*SOURCE MATERIAL*.
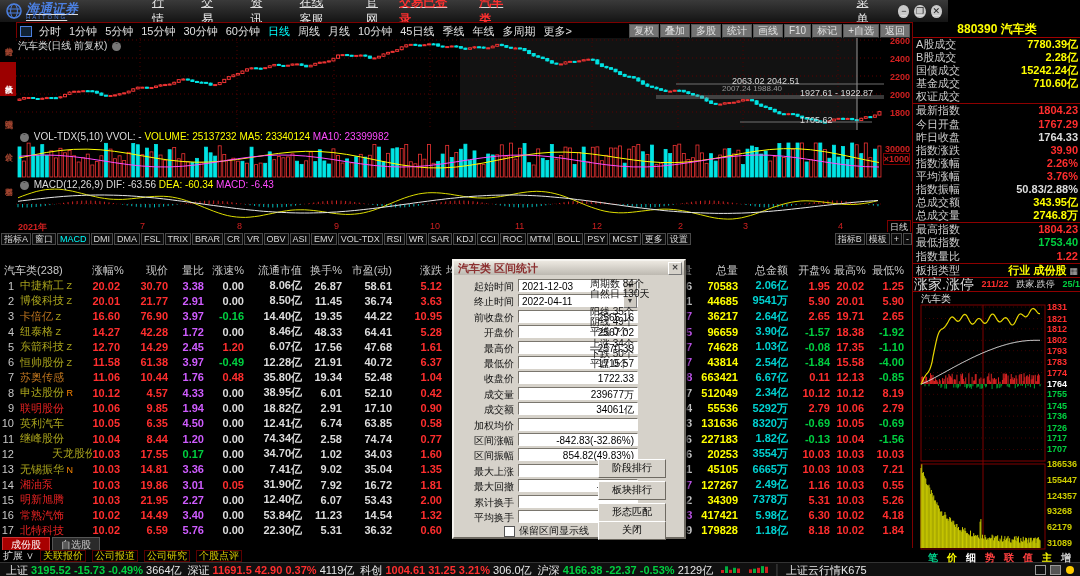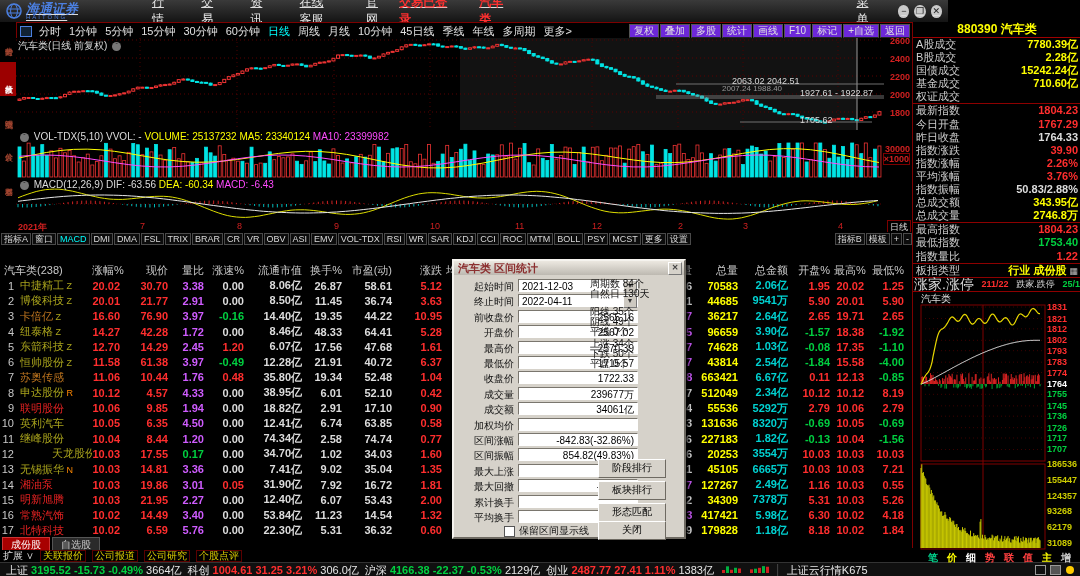--- a/index.html
+++ b/index.html
@@ -15,21 +15,21 @@
   .menu-item{color:#e6e6e6;font-size:12px;margin:0 16px;cursor:default;}
   .tb-red{color:#ff3030;font-size:12px;font-weight:bold;margin-right:28px;}
   .win-btn{width:13px;height:13px;border-radius:50%;background:#c9c9c9;color:#222;font-size:9px;
            line-height:13px;text-align:center;margin-left:5px;}
   
   #toolbar2{left:16px;top:22px;width:896px;height:16px;background:#000;
             border-top:1px solid #7d0000;border-bottom:1px solid #7d0000;display:flex;align-items:center;}
   .period{color:#e0e0e0;font-size:11px;margin:0 4px;white-space:nowrap;}
   .period.active{color:#00ffff;}
   .tb-btn{color:#e0e0e0;font-size:10px;border:1px solid #555;border-bottom-color:#222;
-          padding:0 4px;margin-left:1px;background:#6d28d9;white-space:nowrap;line-height:12px;}
+          padding:0 4px;margin-left:1px;background:#737373;white-space:nowrap;line-height:12px;}
   
   #sidebar{left:0;top:22px;width:16px;height:224px;background:#000;border-right:1px solid #7d0000;}
   .side-tab{width:16px;text-align:center;writing-mode:vertical-rl;text-orientation:upright;
             font-size:8px;line-height:15px;color:#a84832;letter-spacing:0;}
   .side-tab.active{background:#9c0000;color:#fff;}
   
   .panel{left:16px;width:870px;background:#000;border-bottom:1px solid #7d0000;overflow:hidden;}
   .chart-label{position:absolute;left:2px;top:1px;font-size:10px;color:#ddd;white-space:nowrap;z-index:3;}
   .circ-icon{display:inline-block;width:9px;height:9px;border-radius:50%;background:#777;color:#222;
              font-size:7px;line-height:8px;text-align:center;vertical-align:middle;margin:0 2px;}
@@ -2025,23 +2025,23 @@
       <span class="blink">个股点评</span>
     </div>
 
   <div id="btabs" class="abs">
       <span class="btab active">成份股</span>
       <span class="btab">自选股</span>
     </div>
 
   <div id="statusbar" class="abs">
       <span class="sb-item"><span class="sb-name">上证 </span><span class="sb-b" style="color: rgb(0, 208, 64);">3195.52  </span><span class="sb-b" style="color: rgb(0, 208, 64);">-15.73  </span><span class="sb-b" style="color: rgb(0, 208, 64);">-0.49% </span><span class="sb-name">3664亿</span></span>
+      <span class="sb-item"><span class="sb-name">深证 </span><span class="sb-b" style="color: rgb(255, 46, 46);">11691.5  </span><span class="sb-b" style="color: rgb(255, 46, 46);">42.90  </span><span class="sb-b" style="color: rgb(255, 46, 46);">0.37% </span><span class="sb-name">4119亿</span></span>
       <span class="sb-item"><span class="sb-name">科创 </span><span class="sb-b" style="color: rgb(255, 46, 46);">1004.61  </span><span class="sb-b" style="color: rgb(255, 46, 46);">31.25  </span><span class="sb-b" style="color: rgb(255, 46, 46);">3.21% </span><span class="sb-name">306.0亿</span></span>
       <span class="sb-item"><span class="sb-name">沪深 </span><span class="sb-b" style="color: rgb(0, 208, 64);">4166.38  </span><span class="sb-b" style="color: rgb(0, 208, 64);">-22.37  </span><span class="sb-b" style="color: rgb(0, 208, 64);">-0.53% </span><span class="sb-name">2129亿</span></span>
-      <span class="sb-item"><span class="sb-name">创业 </span><span class="sb-b" style="color: rgb(255, 46, 46);">2487.77  </span><span class="sb-b" style="color: rgb(255, 46, 46);">27.41  </span><span class="sb-b" style="color: rgb(255, 46, 46);">1.11% </span><span class="sb-name">1383亿</span></span>
       <svg width="20" height="11" style="margin-left: 8px;">
         <rect x="0" y="5" width="3" height="3" fill="#d02020"></rect>
         <rect x="4" y="1.3132384407363134" width="3" height="6.686761559263687" fill="#00b040"></rect>
         <rect x="8" y="4.7711273225722834" width="3" height="3.2288726774277166" fill="#d02020"></rect>
         <rect x="12" y="2.7671096456761006" width="3" height="5.232890354323899" fill="#00b040"></rect>
         <rect x="16" y="3.5050651426427066" width="3" height="4.494934857357293" fill="#d02020"></rect>
       </svg>
       <svg width="20" height="11" style="margin-left: 8px;">
         <rect x="0" y="4.337679479420331" width="3" height="3.6623205205796694" fill="#d02020"></rect>
         <rect x="4" y="3.683556133786624" width="3" height="4.316443866213376" fill="#00b040"></rect>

*ASSIGNMENT*. Lines from the records above that hold "padding" are the ones to list.

*EXERCISE OUTPUT*.
-          padding:0 4px;margin-left:1px;background:#6d28d9;white-space:nowrap;line-height:12px;}
+          padding:0 4px;margin-left:1px;background:#737373;white-space:nowrap;line-height:12px;}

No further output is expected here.